Open Data Editor uses a client/server architecture wrapped into a desktop application. As a server, we use a Python codebase that uses frictionless-py for data and metadata processing. As a client, we use this codebase written in TypeScript that uses React for components and Zustand for state management. As a desktop wrapper, we use Electron for NodeJS.

Prerequisites

To start working on the project you need the following dependencies in your machine:

  • Python 3.11+
  • Node 20+
  • python3.11-dev (For PyInstaller)

Enviroment

NPM is included into the Node distribution so we just need to install hatch:

pip3 install hatch

Python

Before starting with the project we recommend configuring hatch.
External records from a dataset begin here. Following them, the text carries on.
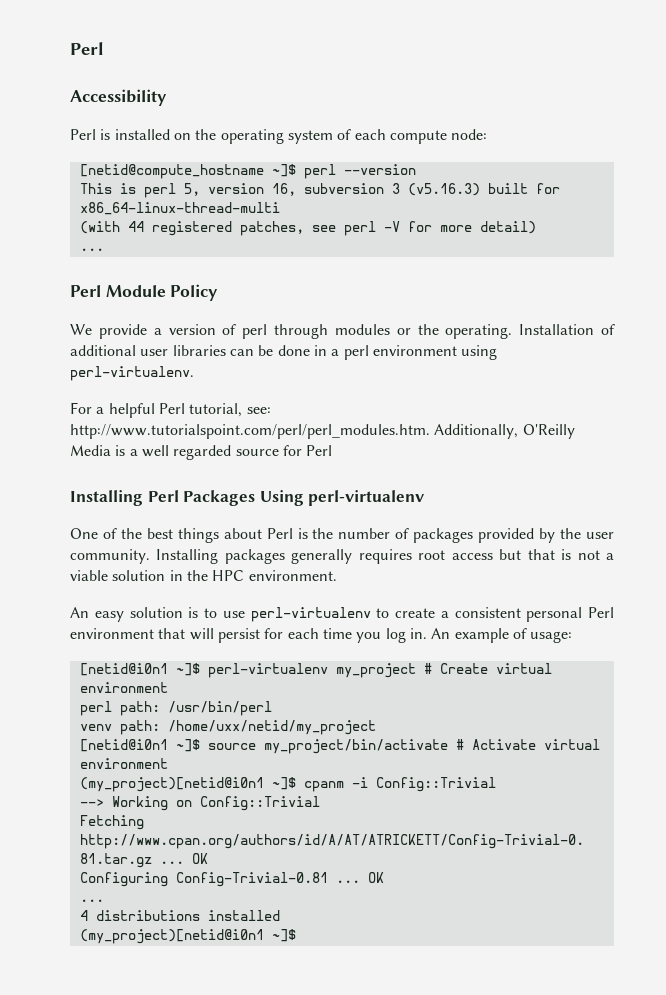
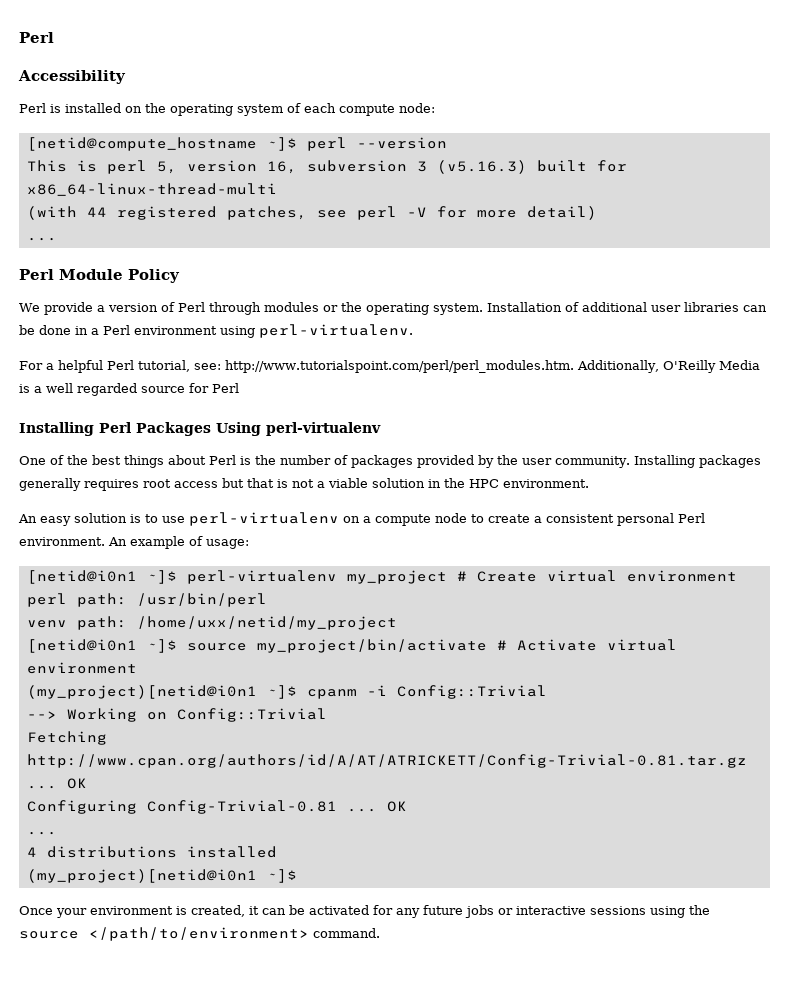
- We provide a version of perl through modules or the operating.
+ We provide a version of Perl through modules or the operating system.
- Installation of additional user libraries can be done in a perl environment using perl-virtualenv.
+ Installation of additional user libraries can be done in a Perl environment using perl-virtualenv.
- An easy solution is to use perl-virtualenv to create a consistent personal Perl environment that will persist for each time you log in.
+ An easy solution is to use perl-virtualenv on a compute node to create a consistent personal Perl environment.
+ Once your environment is created, it can be activated for any future jobs or interactive sessions using the source </path/to/environment> command.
The following line will ensure that all the virtual environments will be stored in the .python directory in project root:

hatch config set 'dirs.env.virtual' '.python'
hatch shell # Enter the venv

Now you can setup you IDE to use a proper Python path:

.python/opendataeditor/bin/python

Installation

To start working on the project install the dependencies:

make install

JavaScript

We highly recommend enabling TypeScript checks for your IDE.

Codebase

Application

To work on the whole application:

make start

Note that there are few CSV files in the data folder to test the app. You can find more in the internet (it’s good to test it using different files).

Server

Running the server in isolation:

make server # default folder
# OR
hatch run start <data-folder> # optionally provide a data folder path

Client

Running the client in isolation:

make client
# OR
npm run start

Desktop

Previewing descript application:

make preview
# OR
npm run preview

Documentation

Documentation is written with Starlight (in the portal directory). The source articles are in the portal/content/docs directory. To start a live-reload server and work on the docs:

make docs

It will be automatically published on CloudFlare when merged to the main branch with previews available for pull requests.